▶ **Work to complete**:
Below this line are records; transcribe exactly the lines between the one holding "[118,284,125,293] • -> (818, 313) //" and the one holding "[473,362,481,369] • -> (501, 285) //", inclusive, and omit the pictures.

+===+

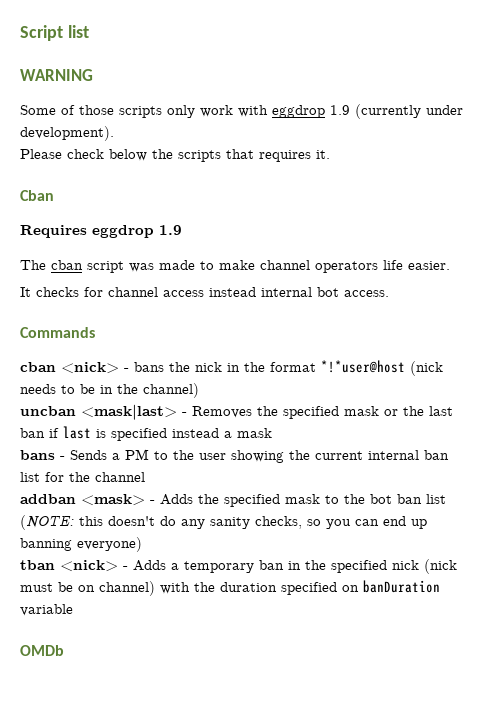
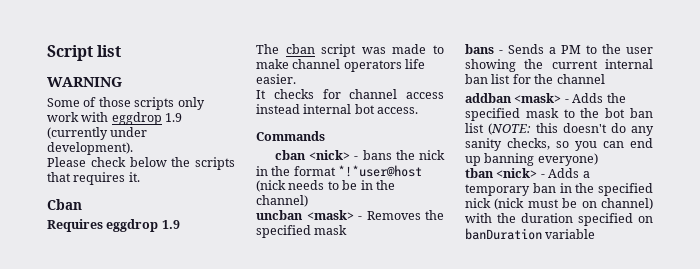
[81,404,177,420] <mask|last> -> [306,210,354,220] <mask>
[384,406,453,416] [20,426,272,441] or the last ban if last is specified instead a mask -> (348, 230) none
[20,645,64,656] // OMDb -> (596, 234) none

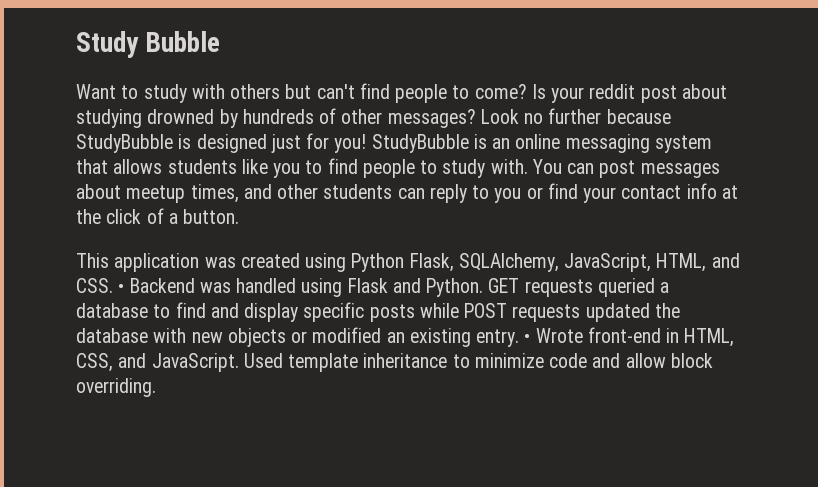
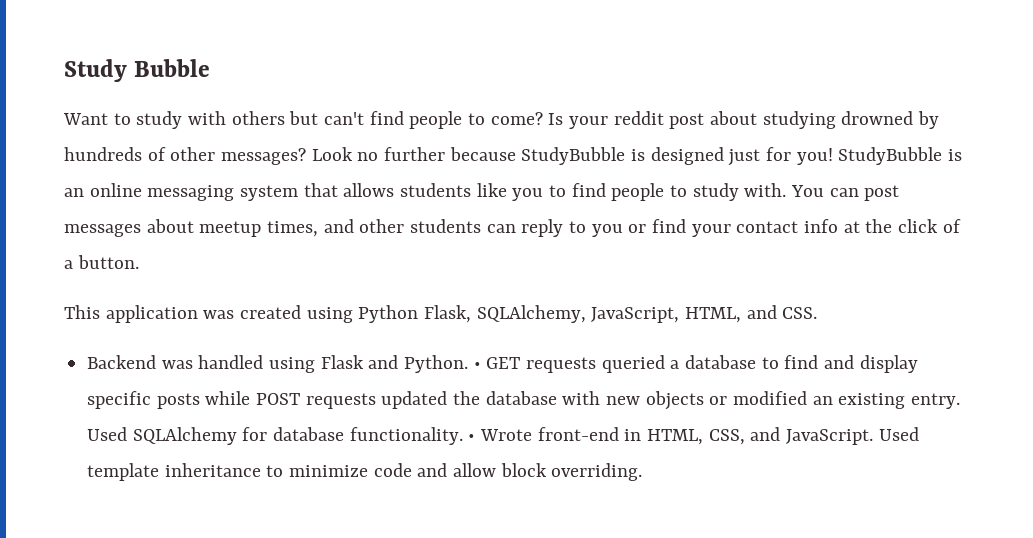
[118,284,125,293] • -> (818, 313) //
(484, 287) none -> [473,362,481,369] •
(520, 338) none -> [87,427,463,445] Used SQLAlchemy for database functionality.

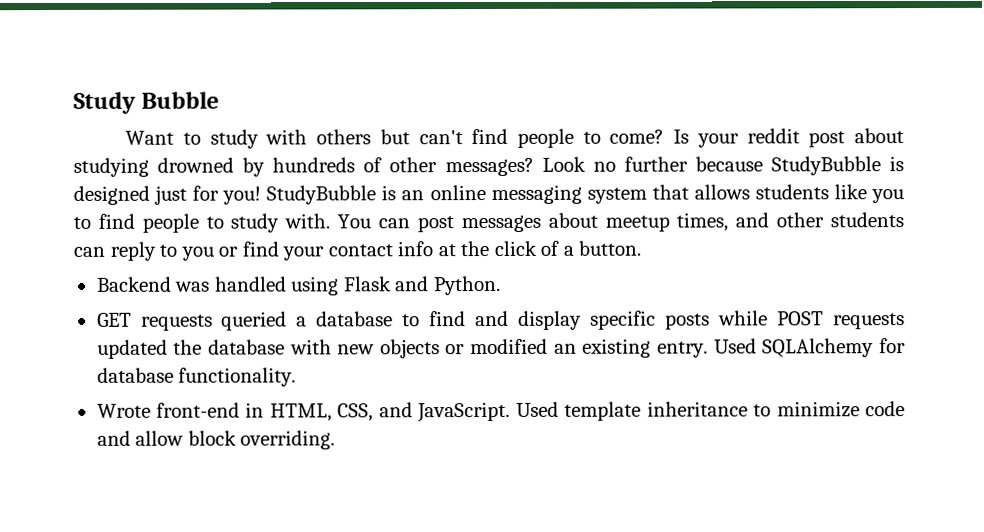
[64,305,818,323] // This application was created using Python Flask, SQLAlchemy, JavaScript, HTML, and CSS. -> (642, 248) none
[473,362,481,369] • -> (501, 285) //
[468,434,476,441] • -> (297, 377) //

+===+

▶ **Answer**:
[118,284,125,293] • -> (818, 313) //
(484, 287) none -> [473,362,481,369] •
(520, 338) none -> [87,427,463,445] Used SQLAlchemy for database functionality.

[64,305,818,323] // This application was created using Python Flask, SQLAlchemy, JavaScript, HTML, and CSS. -> (642, 248) none
[473,362,481,369] • -> (501, 285) //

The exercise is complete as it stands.